The question is never whether the agent errs — it's the recovery cost when it does. Rank every action on how hard it is to undo, and keep the workflow on the cheap end.

Undo cost	Example	Design move
Instant	Delete a branch	Work on a branch by default
Easy	Close a draft PR, revert a commit	Draft PRs over direct pushes
Hard	Manual rollback, data restore	Add a human gate before it
Impossible	Sent email, charged card	Gate is the only defense

If the one-command undo doesn't exist, redesign the step before shipping the workflow. IBM Research's STRATUS uses a "transactional-no-regression" rule — mitigation agents may take only reversible actions, and commands per transaction are capped to keep rollbacks tractable. Bound each agent turn to changes you can undo in one step.

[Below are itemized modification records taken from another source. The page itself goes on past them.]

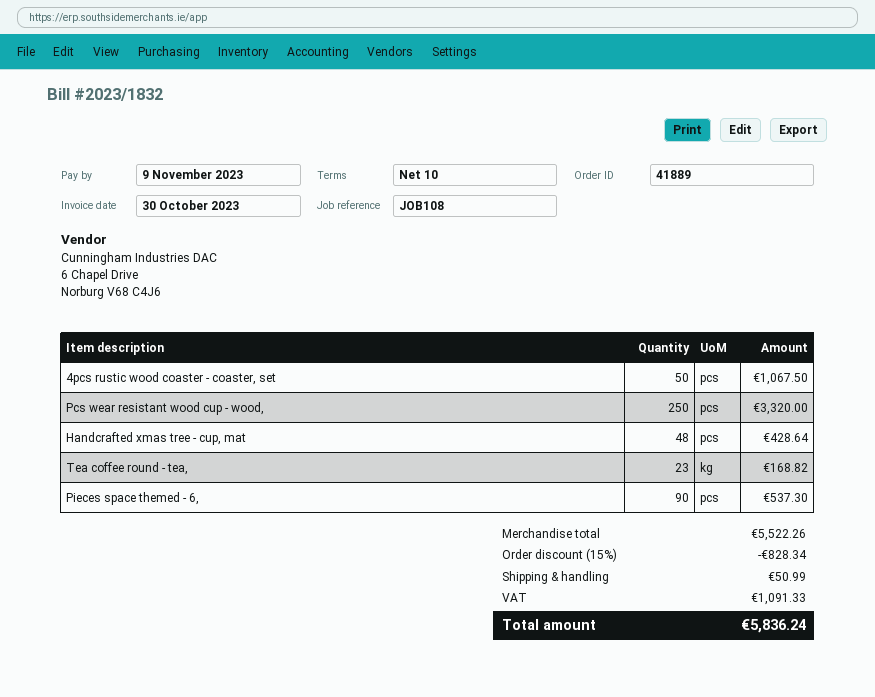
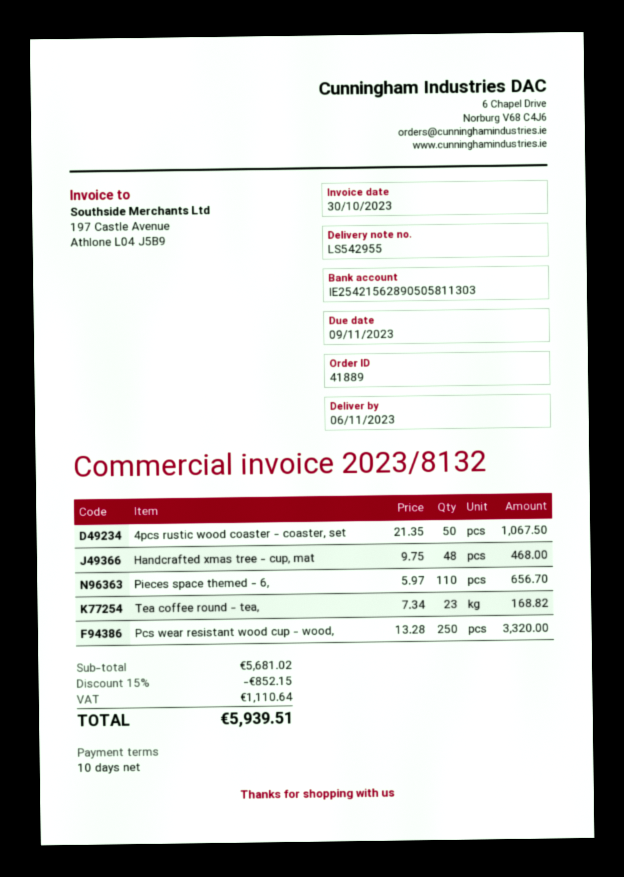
invoice number: 2023/1832 -> 2023/8132
Handcrafted xmas tree - cup, mat: 48 for 428.64 -> 48 for 468.00
Pieces space themed - 6,: 90 for 537.30 -> 110 for 656.70
subtotal: 5522.26 -> 5681.02
discount: 15% = 828.34 -> 15% = 852.15
shipping: 50.99 -> none
tax: 1091.33 -> 1110.64
total: 5836.24 -> 5939.51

The reversible primitives are familiar: git branches (delete = nothing on main is touched), draft PRs (close = changes discarded), comments over body edits (appending is reversible; overwriting isn't), and checkpoints. External side effects — emails, webhooks, payments, CDN propagation — cannot be made reversible; gate them before the action, because there is no after.

2 Idempotency: safe to retry

Agents fail mid-task and get re-run with no memory of the first attempt. If run one created a branch or posted a comment before failing, run two meets state it doesn't know about. Idempotent design makes the second run detect that state and converge on the same result.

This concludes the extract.